Newmont drops Nicaraguan option

As part of a plan to dump projects not deemed to meet its thresholds, Newmont Mining (NEM-N) has balked at an option to earn a 55% stake in Black Hawk Mining‘s (BHK-T) exploration properties in Nicaragua.

Newmont had already sunk US$1.5 million into exploration on the concessions, including stream sediment sampling, mapping and prospecting, ground geophysical surveying and 2,400 metres of drilling on the Bonete prospect. On the Real de la Cruz prospect Newmont funded soil sampling, mapping and trenching.
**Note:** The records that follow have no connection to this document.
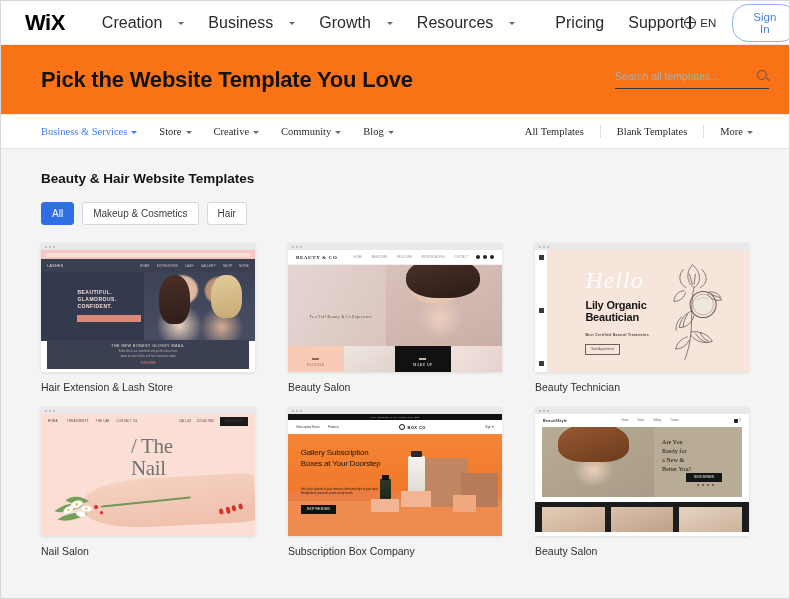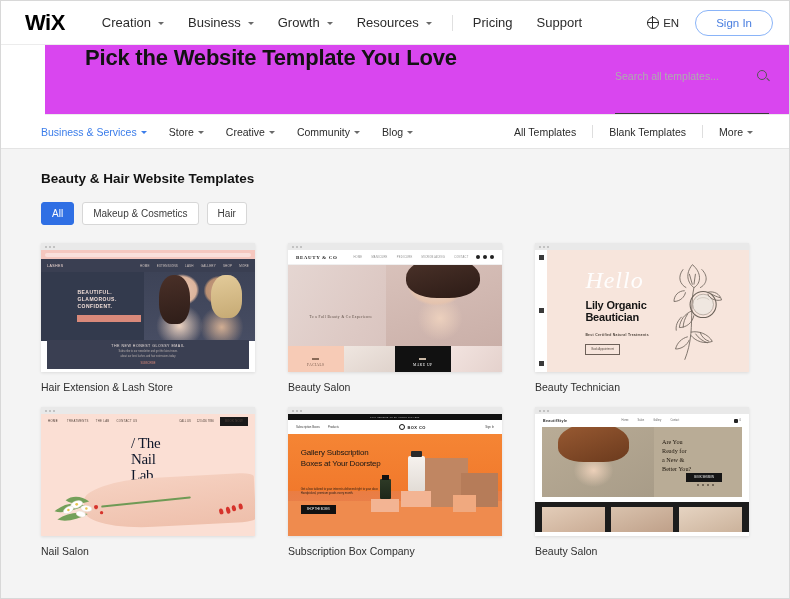--- a/index.html
+++ b/index.html
@@ -25,22 +25,22 @@
     display: flex;
     align-items: center;
     padding: 0 16px 0 24px;
   }
   .logo {
     font-size: 22px; font-weight: 700; letter-spacing: -0.5px;
     color: #000; margin-right: 37px; line-height: 1;
   }
   .navitems { display: flex; align-items: center; gap: 24px; }
   .navlink {
-    font-size: 13px; color: #2b2b2b; white-space: nowrap;
-    display: flex; align-items: center; gap: 7px; cursor: pointer;
+    font-size: 16px; color: #2b2b2b; white-space: nowrap;
+    display: flex; align-items: center; gap: 16px; cursor: pointer;
   }
   .caret {
     display: inline-block; width: 0; height: 0;
     border-left: 3px solid transparent; border-right: 3px solid transparent;
     border-top: 3.5px solid #6a6a6a; margin-top: 1px;
   }
   .vdiv { width: 1px; height: 16px; background: #e0e0e0; margin: 0 20px; }
   .spacer { flex: 1; }
   .lang {
     display: flex; align-items: center; gap: 4px;
@@ -60,25 +60,24 @@
   }
   .signin {
     border: 1px solid #8ab4f8; color: #4a7fe0; background: #fff;
     font-size: 11.5px; border-radius: 16px;
     padding: 6px 20px; cursor: pointer;
     font-family: "Liberation Sans", sans-serif;
   }
 
   
   .titlebar {
-    height: 70px; background: #d946ef;
-    display: flex; 
+    height: 70px; background: #f97316;
+    display: flex; align-items: center;
     padding: 0 20px 0 40px;
     border-bottom: 1px solid #ececec;
-    margin-left: 44px;
   }
   .pagetitle { font-size: 22px; font-weight: 700; color: #131313; letter-spacing: -0.2px; }
   .searchwrap {
     margin-left: auto; width: 154px;
     border-bottom: 1px solid #3a3a3a;
     display: flex; align-items: center; padding-bottom: 6px;
   }
   .searchwrap input {
     flex: 1; border: 0; outline: 0; font-size: 10.5px; color: #333;
     background: transparent; font-family: "Liberation Sans", sans-serif;
@@ -95,21 +94,21 @@
   }
 
   
   .catbar {
     height: 34px; background: #fff; border-bottom: 1px solid #e4e4e4;
     display: flex; align-items: center; padding: 0 20px 0 40px;
   }
   .catitems { display: flex; align-items: center; gap: 22px; }
   .catlink {
     font-size: 10.5px; color: #2b2b2b; display: flex;
-    align-items: center; gap: 4px; cursor: pointer; white-space: nowrap;
+    align-items: center; gap: 4px; cursor: pointer; white-space: nowrap; font-family: Liberation Serif, serif;
   }
   .catlink.active { color: #3b7dea; }
   .catlink.active .caret { border-top-color: #3b7dea; }
   .catright { margin-left: auto; display: flex; align-items: center; }
   .catright .catlink { margin: 0 16px; }
   .sdiv { width: 1px; height: 13px; background: #dedede; }
 
   
   .content {
     background: #f4f4f4;
@@ -279,22 +278,22 @@
   .c4-body { height: 122px; background: #fbdfd4; position: relative; overflow: hidden; }
   .c4-nav { height: 14px; display: flex; align-items: center; padding: 0 7px; }
   .c4-nav .lg { font-size: 2.8px; color: #3a2b24; letter-spacing:.4px;}
   .c4-nav .mn { display: flex; gap: 7px; margin-left: 9px; }
   .c4-nav .mn span { font-size: 2.8px; color: #53443c; letter-spacing:.3px; }
   .c4-nav .rt { margin-left: auto; display: flex; align-items:center; gap: 6px; }
   .c4-nav .rt span { font-size: 2.8px; color: #53443c; }
   .c4-book { background: #1a1a1a; color: #fff; font-size: 2.6px; padding: 2.5px 5px; letter-spacing:.3px;}
   .c4-title {
     position: absolute; left: 42%; top: 17%;
-    font-family: "Liberation Serif", serif; font-size: 15px;
-    color: #0f172a; line-height: 1.08; letter-spacing: -0.3px;
+    font-family: "Liberation Serif", serif; font-size: 21px;
+    color: #737373; line-height: 1.08; letter-spacing: -0.3px;
   }
   .c4-arm {
     position: absolute; left: 20%; right: 0; bottom: 8%; height: 40%;
     background: linear-gradient(175deg, #f6d2c2 0%, #eebfab 100%);
     border-radius: 40% 8% 8% 40%;
     transform: rotate(-3deg);
   }
   .c4-nails { position: absolute; right: 6%; bottom: 19%; display:flex; gap: 2.5px; transform: rotate(-14deg); }
   .c4-nails i { width: 4px; height: 5.5px; background: #d6332b; border-radius: 50% 50% 40% 40%; display:block; }
   .c4-nails i:nth-child(2){ height:6.5px; }

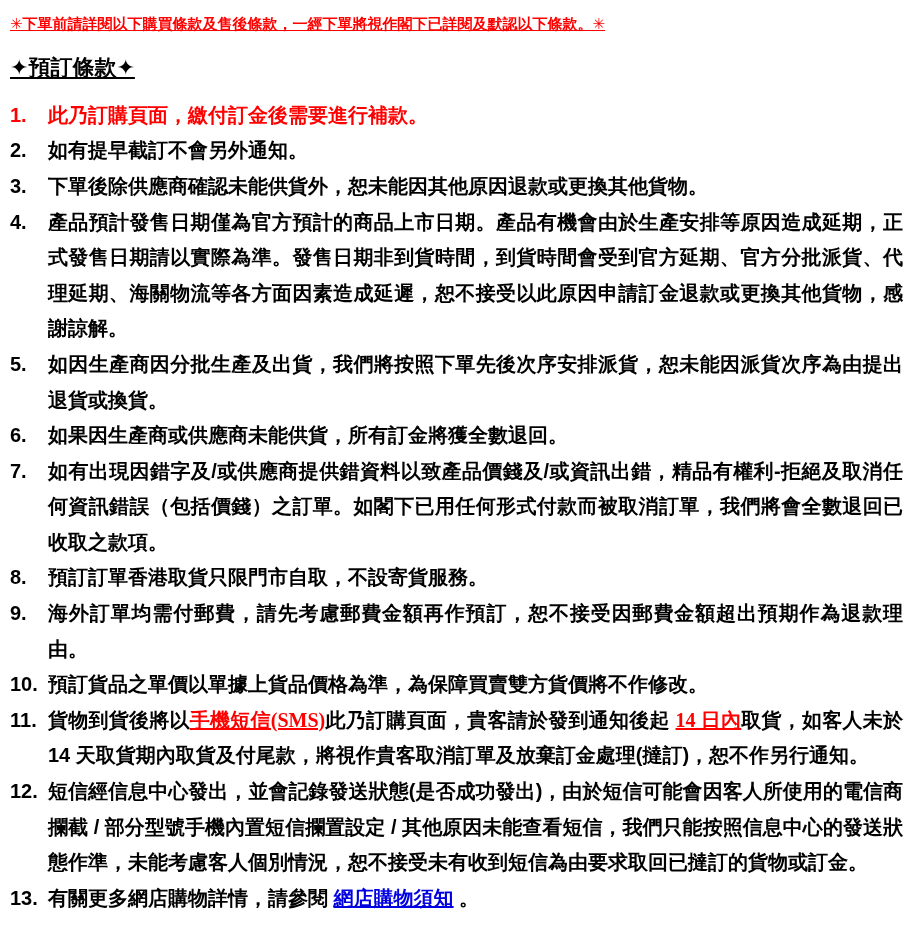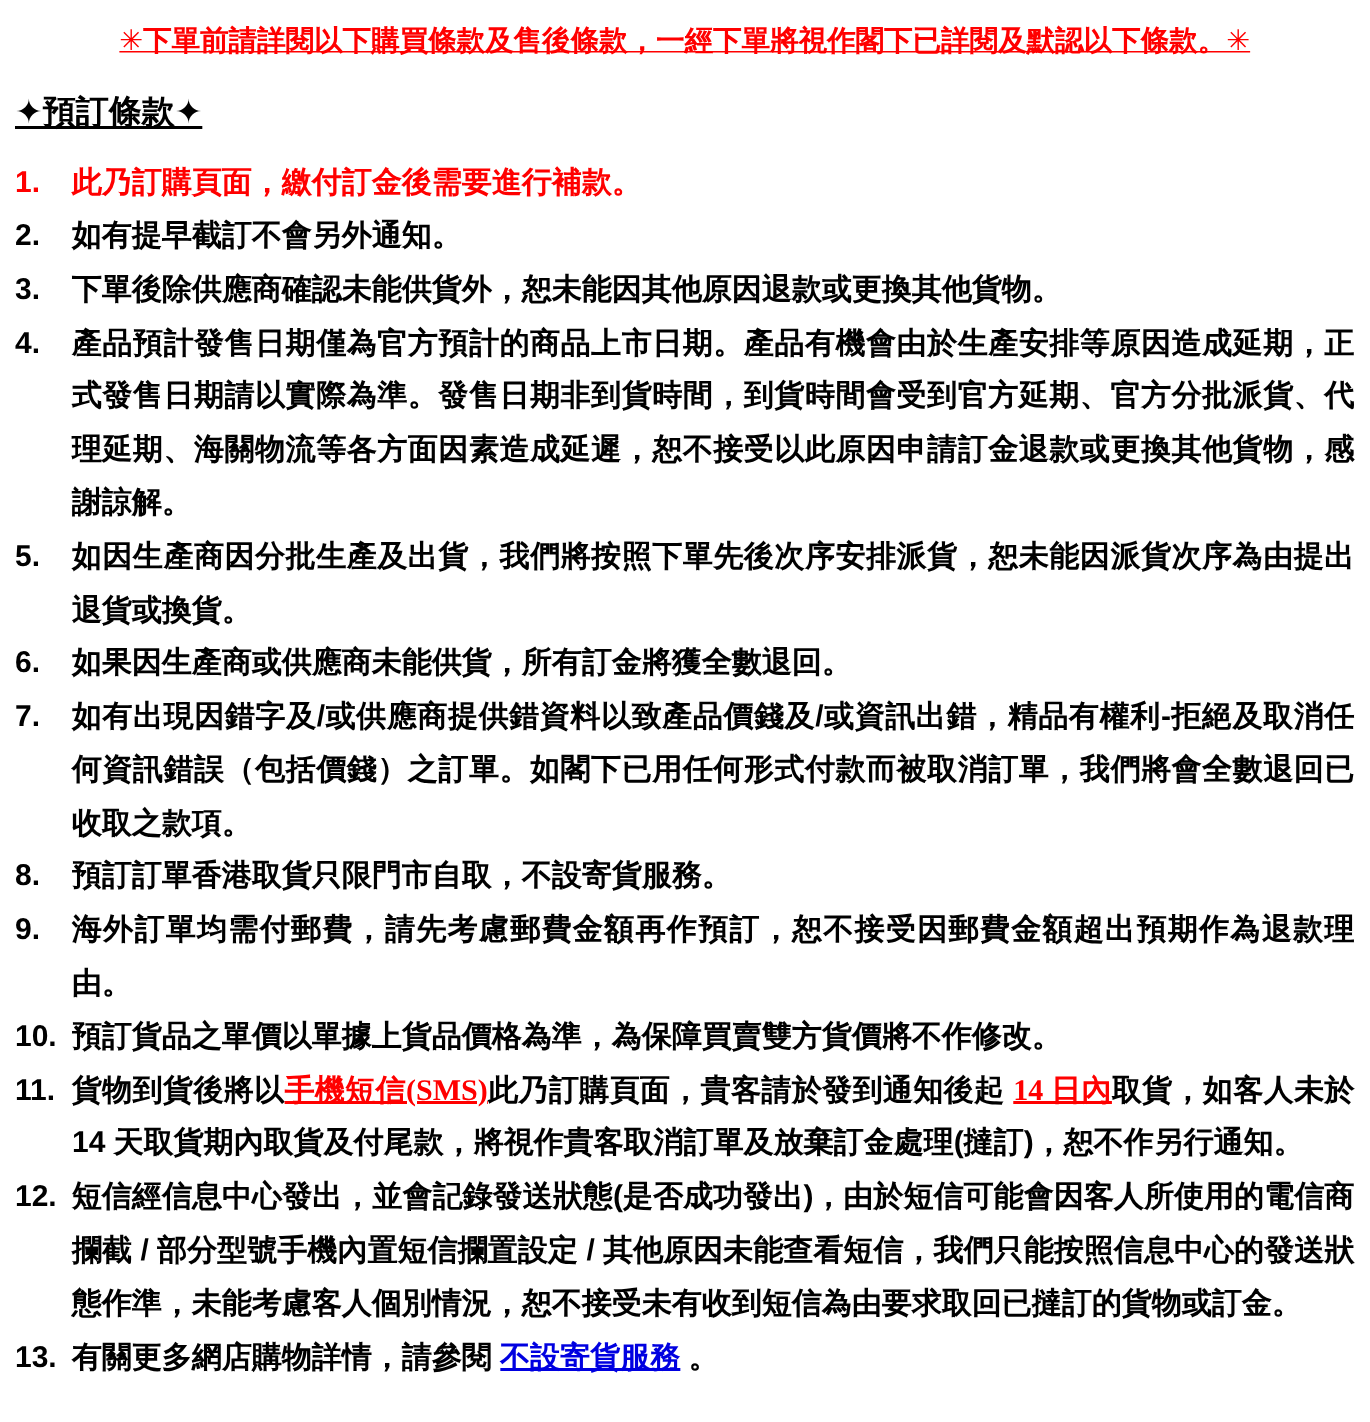--- a/index.html
+++ b/index.html
@@ -6,27 +6,26 @@
   html, body { background: #ffffff; }
   body {
     width: 913px;
     min-height: 948px;
     color: #000000;
     font-family: "Liberation Sans", "DejaVu Sans", sans-serif;
     font-weight: bold;
   }
   .page { padding: 11px 10px 14px 10px; }
   .title {
-    font-size: 19px;
+    font-size: 15px;
     line-height: 1.75;
     color: #ff0000;
     font-weight: bold;
     text-decoration: underline;
     margin-bottom: 12px;
-    text-align: center;
   }
   .section-heading {
     font-size: 22px;
     line-height: 1.75;
     color: #000000;
     font-weight: bold;
     text-decoration: underline;
     margin-bottom: 10px;
   }
   .terms { list-style: none; }
@@ -99,16 +98,16 @@
       <div class="term">
         <span class="num">11.</span>
         <span class="body"><span>貨物到貨後將以</span><span class="seg-red">手機短信(SMS)</span><span>此乃訂購頁面，貴客請於發到通知後起 </span><span class="seg-red">14 日內</span><span>取貨，如客人未於 14 天取貨期內取貨及付尾款，將視作貴客取消訂單及放棄訂金處理(撻訂)，恕不作另行通知。</span></span>
       </div>
       <div class="term">
         <span class="num">12.</span>
         <span class="body"><span>短信經信息中心發出，並會記錄發送狀態(是否成功發出)，由於短信可能會因客人所使用的電信商攔截 / 部分型號手機內置短信攔置設定 / 其他原因未能查看短信，我們只能按照信息中心的發送狀態作準，未能考慮客人個別情況，恕不接受未有收到短信為由要求取回已撻訂的貨物或訂金。</span></span>
       </div>
       <div class="term">
         <span class="num">13.</span>
-        <span class="body"><span>有關更多網店購物詳情，請參閱 </span><span class="seg-link">不設寄貨服務</span><span> 。</span></span>
+        <span class="body"><span>有關更多網店購物詳情，請參閱 </span><span class="seg-link">網店購物須知</span><span> 。</span></span>
       </div>
     </div>
 </div>
 
 </body></html>

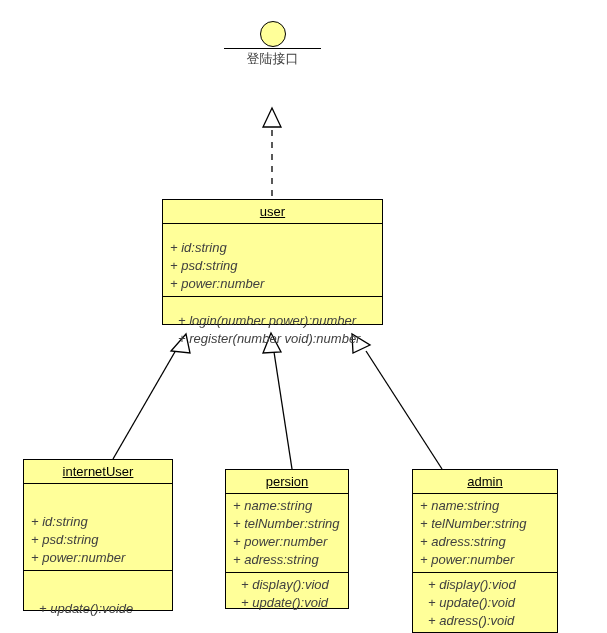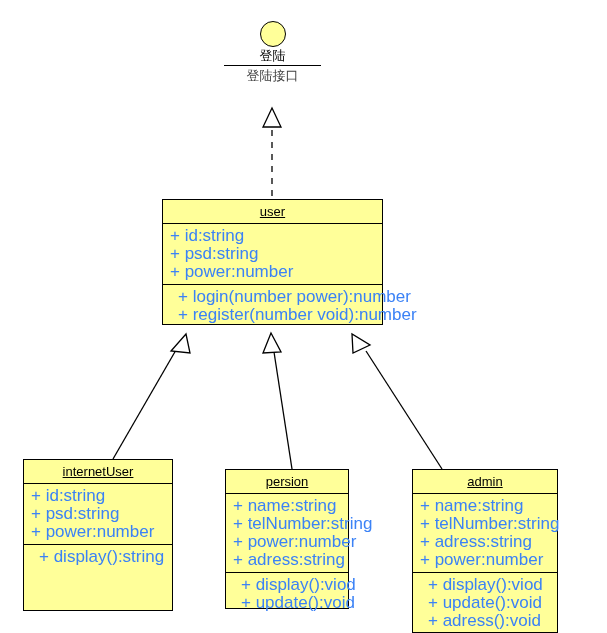--- a/index.html
+++ b/index.html
@@ -88,25 +88,26 @@
     border-bottom: 1.4px solid #000000;
     padding: 3px 0 3px 0;
     box-sizing: border-box;
   }
   .cls-ops {
     padding: 3px 0 3px 8px;
     box-sizing: border-box;
     flex: 1 1 auto;
   }
   .member {
-    font-size: 17px;
-    color: #3b82f6;
+    font-size: 13px;
+    color: #404040;
     line-height: 18px;
     padding: 0 4px 0 7px;
     white-space: nowrap;
+    font-style: italic;
   }
 </style>
 </head>
 <body>
 
 <div id="canvas">
 
   <svg class="edges" viewBox="0 0 607 633" width="607" height="633">
 
     <g>
@@ -125,51 +126,50 @@
     </g>
 
     <g>
       <line x1="442" y1="469" x2="366" y2="351" stroke="#000000" stroke-width="1.3"></line>
       <polygon points="352,334 353,353 370,345" fill="#ffffff" stroke="#000000" stroke-width="1.3"></polygon>
     </g>
   </svg>
 
   <div class="iface" style="left:224px; top:21px; width:97px;">
     <div class="iface-circle"></div>
-    <div class="iface-name">登陆</div>
     <div class="iface-sep"></div>
     <div class="iface-stereo">登陆接口</div>
   </div>
 
-  <div class="uml-class" style="left:162px; top:199px; width:221px; height:126px;">
+  <div class="uml-class" style="left:162px; top:199px; width:221px; height:126px;gap:12px;">
     <div class="cls-name">
       <span>user</span>
     </div>
     <div class="cls-attrs">
       <div class="member">+ id:string</div>
       <div class="member">+ psd:string</div>
       <div class="member">+ power:number</div>
     </div>
     <div class="cls-ops">
       <div class="member">+ login(number power):number</div>
       <div class="member">+ register(number void):number</div>
     </div>
   </div>
 
-  <div class="uml-class" style="left:23px; top:459px; width:150px; height:152px;">
+  <div class="uml-class" style="left:23px; top:459px; width:150px; height:152px;gap:26px;">
     <div class="cls-name">
       <span>internetUser</span>
     </div>
     <div class="cls-attrs">
       <div class="member">+ id:string</div>
       <div class="member">+ psd:string</div>
       <div class="member">+ power:number</div>
     </div>
     <div class="cls-ops">
-      <div class="member">+ display():string</div>
+      <div class="member">+ update():voide</div>
     </div>
   </div>
 
   <div class="uml-class" style="left:225px; top:469px; width:124px; height:140px;">
     <div class="cls-name">
       <span>persion</span>
     </div>
     <div class="cls-attrs">
       <div class="member">+ name:string</div>
       <div class="member">+ telNumber:string</div>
The option did not include the Limon mine concession.

To earn a 55% interest in the concessions, Newmont was to spend US$5 million by June 6, 2006.

Black Hawk plans to continue exploration on the concessions and will follow up on areas of interest outlined by Newmont’s data.

Fieldwork is planned for the past producing La India district and Rincon de Garcia-Mina de Agua veins. The La-India-El Sauce mineral concession already hosts an indicated resources of 775,400 tonnes running 8.2 grams gold per tonne plus inferred resources of 1.1 million tonnes of 9.3 grams gold. Exploration will also target areas of artisanal mining operations, like those at Villanueva and La Grecia.

Meanwhile, Black Hawk continues to drill targets on its Limon mine concession. Earlier this year, the company came to an agreement to buy back Repadre Capital‘s (RPD-T) 2% royalty on the El Limon gold mine. Black Hawk can do so by paying $1.25 million over 2 years. El Limon produced 70,351 oz. gold in 2001 at an average cash cost of US$187 per oz.

During the recent second quarter, the mine churned out 15,229 oz. of gold, off slightly from the year-ago 16,042 oz. owing to lower grade (6.4 grams versus 6.5 grams). For the first half of 2002, Limon spat out 30,677 oz., compared with 37,483 oz. a year earlier on lower grades (6.5 grams versus 7.2 grams) and fewer tonnes milled (168,820 tonnes compared with 176,833 tonnes).

The mine is expected to produce 30,000 oz. of gold for less than US$200 apiece for the balance of the year.

Second-quarter cash costs were US$211 per oz., down from US$203 per oz. in 2001. For the first half, cash costs climbed US$28 to US$204 per oz. on lower production.

The cash operating costs per tonne milled were $38 and $37 for the second quarter and first half of 2002, respectively. The cash operating costs were the same in 2001.

For the first half, Black Hawk posted a net loss of US$491,000 (nil per share) on revenue of about US$8 million, compared with a year-ago net income of US$1.2 million (1 per share) on US$10.7 million.